Sa disparition le 25 septembre dernier à l’âge de 81 ans a suscité l’émotion au Maroc et même au-delà. Pour être au chevet des plus marginaux, Aïcha Ech-Chenna a du affronter une frange conservatrice de la société. Si elle a déjà plié, elle ne s’est en revanche jamais brisée…
« J’arrête, je jette l’éponge ». Au plus fort de l’affrontement entre partisans et pourfendeurs de la Moudawana au printemps 2000, Aïcha Ech-Chenna comprend que sa vie est en danger. Face à une telle menace et à la pression subie, elle décide, pour une fois, de ne penser qu’à elle. Avec le courage et l’humilité qui la caractérise, elle confesse en 2018 ce moment de faiblesse lors d’un témoignage vidéo pour le compte du collectif Her Story, qui raconte le parcours de militantes engagées dans le féminisme. Depuis le début des années 1980 et son implication totale en faveur des mères célibataires, de leurs enfants nés sans identité sociale et en général de tous les rebus de la société, Aïcha Ech-Chenna a elle-même bien failli sombrer. Dans ce même témoignage, elle raconte avoir séjourné dans un centre psychiatrique au début des années 1980 après son passage à la ligue de protection de l’enfance. Confrontée alors aux plus choquantes détresses sociales des mères célibataires, mais aussi à la pression des pères biologiques et de leurs familles, la militante admet être tombé dans une «grave dépression». C’est grâce notamment à son entourage et à la bienveillance du docteur Driss Moussaoui qu’Aïcha se remet sur pieds.En 1985, elle fonde l’association Solidarité Féminine et s’expose davantage.
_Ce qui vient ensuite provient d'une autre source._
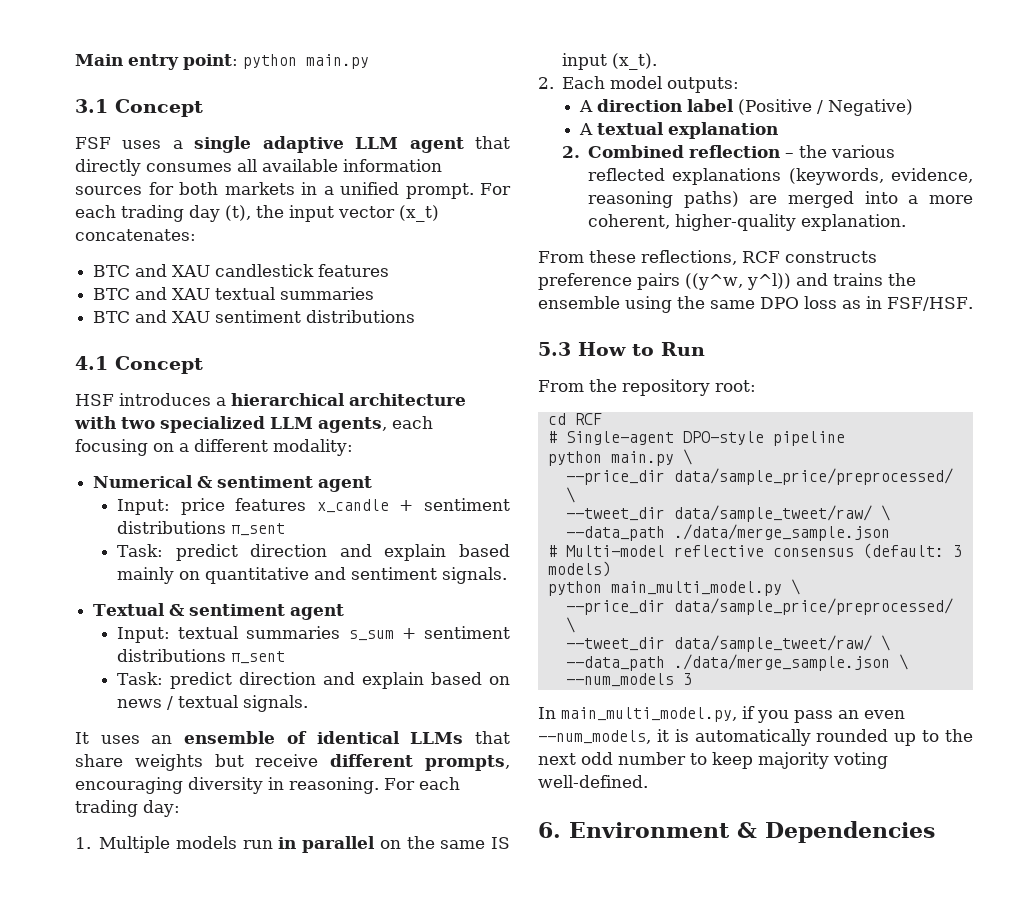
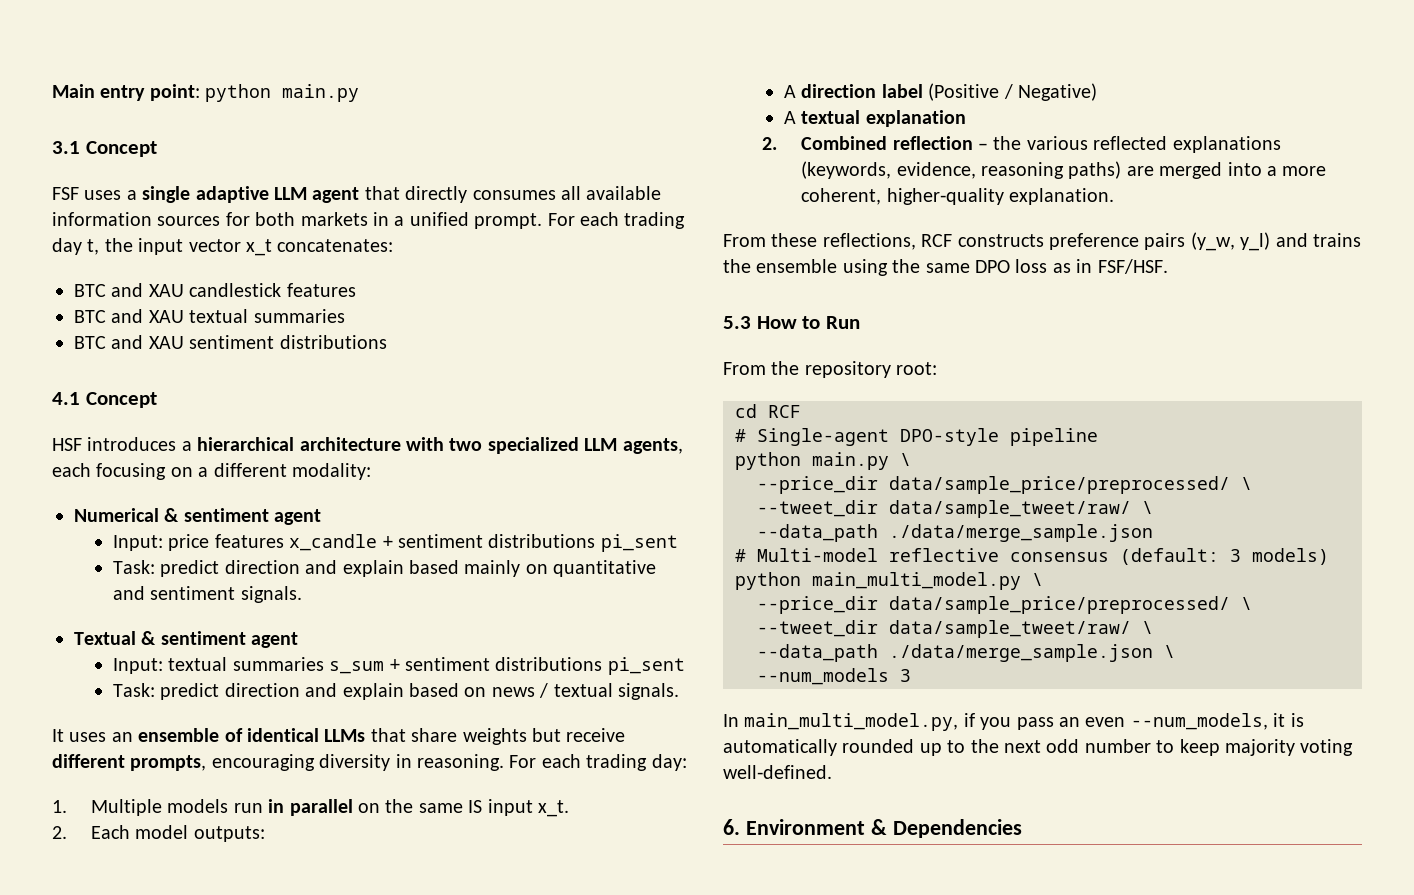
- For each trading day (t), the input vector (x_t) concatenates:
+ For each trading day t, the input vector x_t concatenates:
- Input: price features x_candle + sentiment distributions π_sent
+ Input: price features x_candle + sentiment distributions pi_sent
- Input: textual summaries s_sum + sentiment distributions π_sent
+ Input: textual summaries s_sum + sentiment distributions pi_sent
- 1. Multiple models run in parallel on the same IS input (x_t).
+ 1. Multiple models run in parallel on the same IS input x_t.
- From these reflections, RCF constructs preference pairs ((y^w, y^l)) and trains the ensemble using the same DPO loss as in FSF/HSF.
+ From these reflections, RCF constructs preference pairs (y_w, y_l) and trains the ensemble using the same DPO loss as in FSF/HSF.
L’année qui suit, Aïcha Ech-Chenna explique que lors d’une conférence de presse présentant l’association, le gouverneur de Casablanca a sciemment menti en gratifiant Solidarité Féminine du patronage de la princesse Lalla Fatima Zohra. Surprise, la fondatrice de l’association demande des explications au Wali qui lui rétorque que c’est pour garantir «sa sécurité». Ech-Chenna précise qu’elle ne «comprend que plus tard» qu’une partie de la population marocaine est hostile à ses combats en faveur des mères célibataires. Dans les années 1990, sa popularité grandit en même temps que l’islamisme politique, dont l’idéologie sociale est frontalement opposée à celle de l’auteure de Miseria, (1996) livre référence qui expose sans tabous la cruauté des drames sociaux. Le choc des idéologies atteint donc son paroxysme au début des années 2000 à l’occasion de la réforme du code de la famille. Impliquée, Aïcha Ech-Chenna admet avoir «mis la pression» pour faire figurer les droits des femmes célibataires dans le plan d’action gouvernemental en vue de la moudawana. C’est aussi l’époque où la militante est ultra médiatisée «y compris sur les antennes de la chaîne Al Jazeera». Elle explique sur la télévision du Qatar que son père «théologien d’Al Qaraouiine aimait à rappeler qu’il n’existe pas d’enfants du péché et qu’un enfant est toujours le fruit d’une union qu’elle soit légitime ou pas». Ce faisant, le combat et le visage d’Aïcha Ech-Chenna sont connus. Les menaces de mort se font de plus précises au point de lui faire dire: «j’arrête, je jette l’éponge». Mais comme à l’accoutumée, sa force de caractère et son entourage précieux l’ont remise en selle. Ses lumières ne s’éteignent finalement qu’avec sa mort.